Intervention de Nicole Borvo Cohen-Seat

Réunion du 21 septembre 2006 à 15h00
Prévention de la délinquance — Article 41

Photo de Nicole Borvo Cohen-SeatNicole Borvo Cohen-Seat :

L'article 41 clôt le chapitre VII, prétendument dédié à la prévention de la délinquance des mineurs, de la plus détestable des façons : il tend à systématiser l'enfermement des jeunes délinquants en dissimulant, derrière l'innocente expression de « placement extérieur », le spectre du centre éducatif fermé, ou CEF.

Certes, il existe un moment où l'enfermement peut être utile, mais il doit rester l'exception, comme le préconise d'ailleurs la convention internationale des droits de l'enfant, à laquelle la France a souscrit. En effet, je le précise d'emblée, tant il est parfois difficile de se comprendre, l'enfermement et l'éloignement, ce n'est pas la même chose.

L'enfermement est la pire des solutions pour un mineur dans la mesure où l'éducatif suppose l'espoir, le choix, et, donc, une part de liberté. Or, de l'avis même des travailleurs de la PJJ, lesquels, me soutiendrez-vous, vous ont dit le contraire, « les CEF remettent fondamentalement en cause le sens de [leur] métier et mettent fin à la mission éducative de la PJJ ».

Leur connaissance indéniable de la vie des jeunes dans ces centres les oblige, d'une part, à considérer leurs critiques avec le plus grand intérêt, et, d'autre part, à se concerter avec eux lors de l'élaboration de tout projet éducatif ou préventif en termes de délinquance.

Dans les centres fermés, toutes les dimensions intrinsèques à l'éducation - définition des limites, remise en cause du monde des adultes, transgression des interdits - sont occultées et l'obligation, pour l'adolescent, de faire telle ou telle activité n'a, selon les éducateurs, qu'un « caractère occupationnel ».

Il s'agit d'éviter tout dérapage sur le moment, sans élaborer de cheminement dans la durée ni d'accompagnement individualisé. Ainsi, d'après les premiers bilans établis sur l'activité des CEF, l'évaluation de l'environnement social et familial, de même que l'approche du mineur à travers son histoire ne sont pas investis ou le sont peu. Cela est dû notamment à la mauvaise circulation de l'information entre professionnels intervenant antérieurement et le CEF.

La méthode éducative choisie est donc celle du comportementalisme puisqu'elle repose sur le conditionnement de l'individu et la négation de sa singularité et de sa souffrance.
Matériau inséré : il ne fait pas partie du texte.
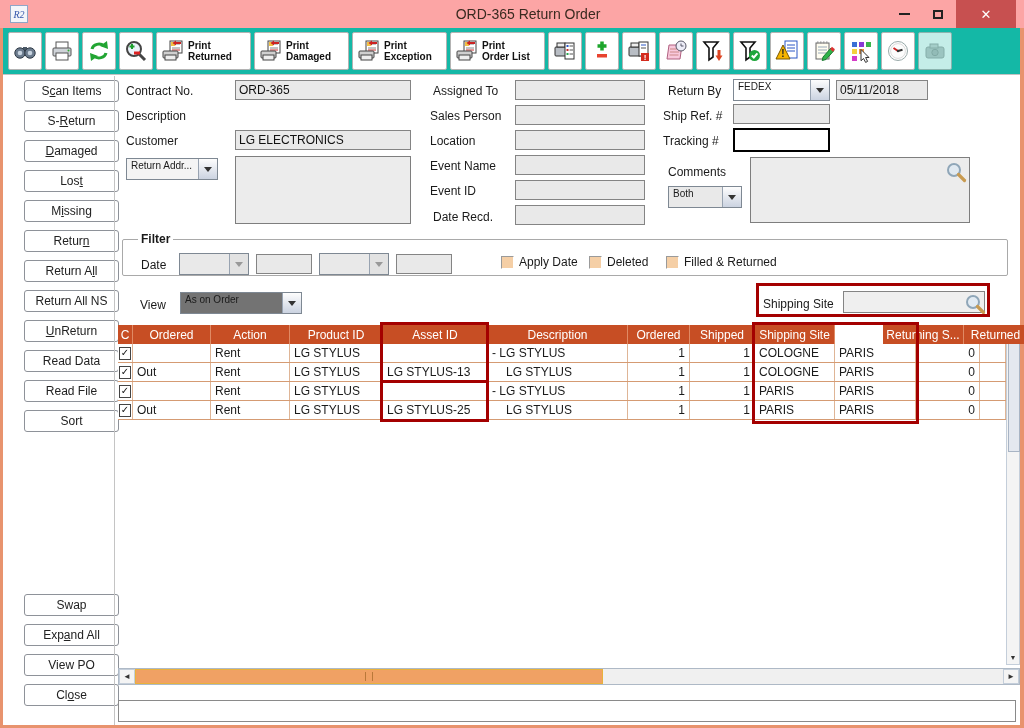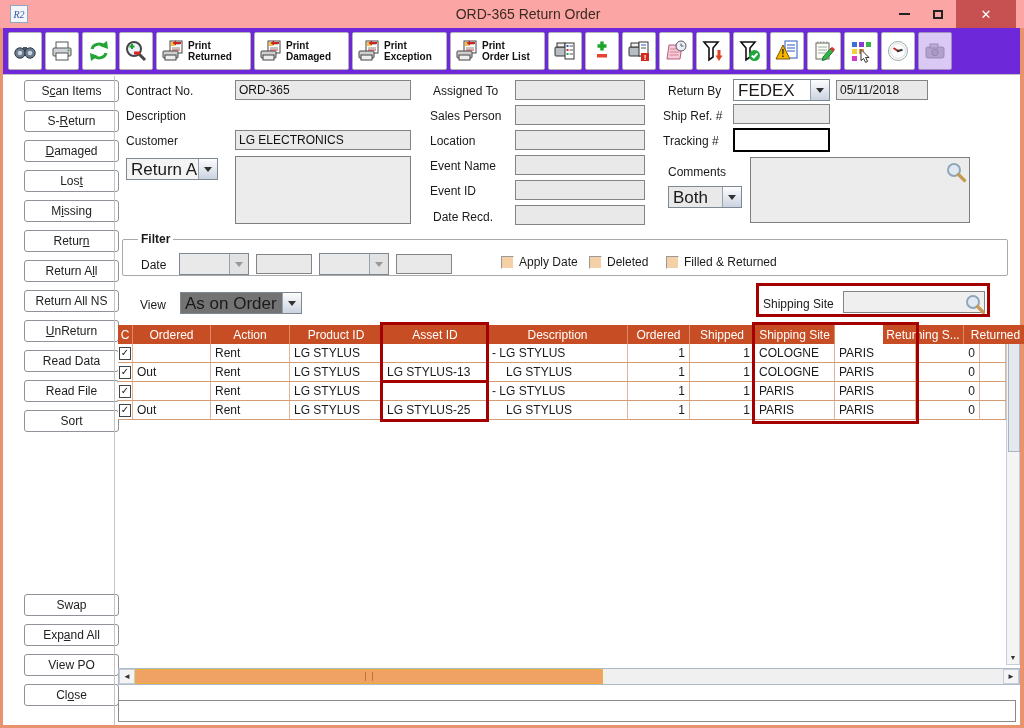"Print" .toolbar { background: #6d28d9 -> #14b8a6 }
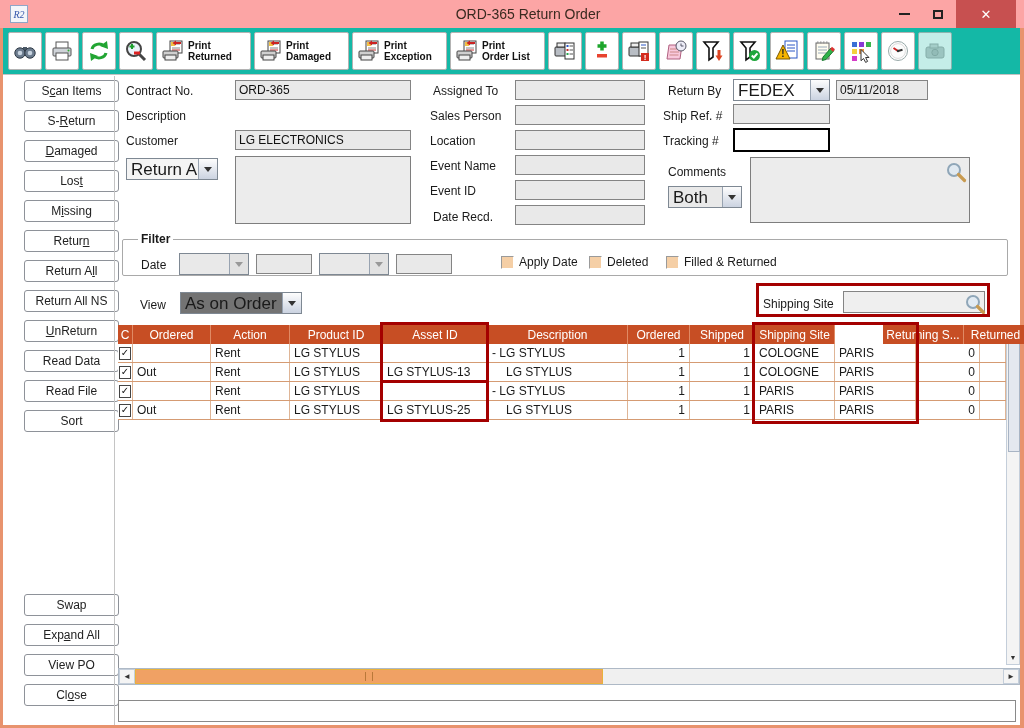"FEDEX" .dd .txt { font-size: 17px -> 10px }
Or, comme chacun le sait, les thèses comportementalistes vous plaisent énormément...

Comment peut-on penser que, dans un lieu clos, à l'écart du monde réel, avec de telles rigidités et contraintes, et avec le mépris de leur histoire, des jeunes puissent réparer et reconstruire ce qui leur a fait défaut dans leur éducation ?

De plus, la perspective du jeune délinquant doit être de sortir de la délinquance, et non pas seulement de sortir de l'enfermement.

Or, le premier bilan des CEF, dont nous fait part la commission des lois dans son rapport, fait apparaître « un manque de relais à la sortie, susceptible d'hypothéquer les fragiles progrès réalisés en CEF», ce qui est quand même ennuyeux !

De même, la démarche d'élaboration d'un projet individuel pour chaque mineur, telle qu'elle est exigée par la loi du 2 janvier 2002, n'est pas intégrée dans la plupart des centres. La perspective d'avenir est donc absente de cette mesure à vocation « éducative » ; à preuve, la forte propension au suicide durant et après les périodes d'enfermement. Mais ce n'est là qu'un premier bilan : doit-on le laisser s'alourdir au fil du temps ?

À tout cela s'ajoute le danger que constitue le rassemblement dans un même lieu de jeunes délinquants au comportement violent, danger qu'en son temps, dans les années soixante-dix, le garde des sceaux Alain Peyrefitte avait bien perçu puisqu'il fit fermer les structures d'enfermement existantes, considérées alors comme de véritables « cocottes-minute ».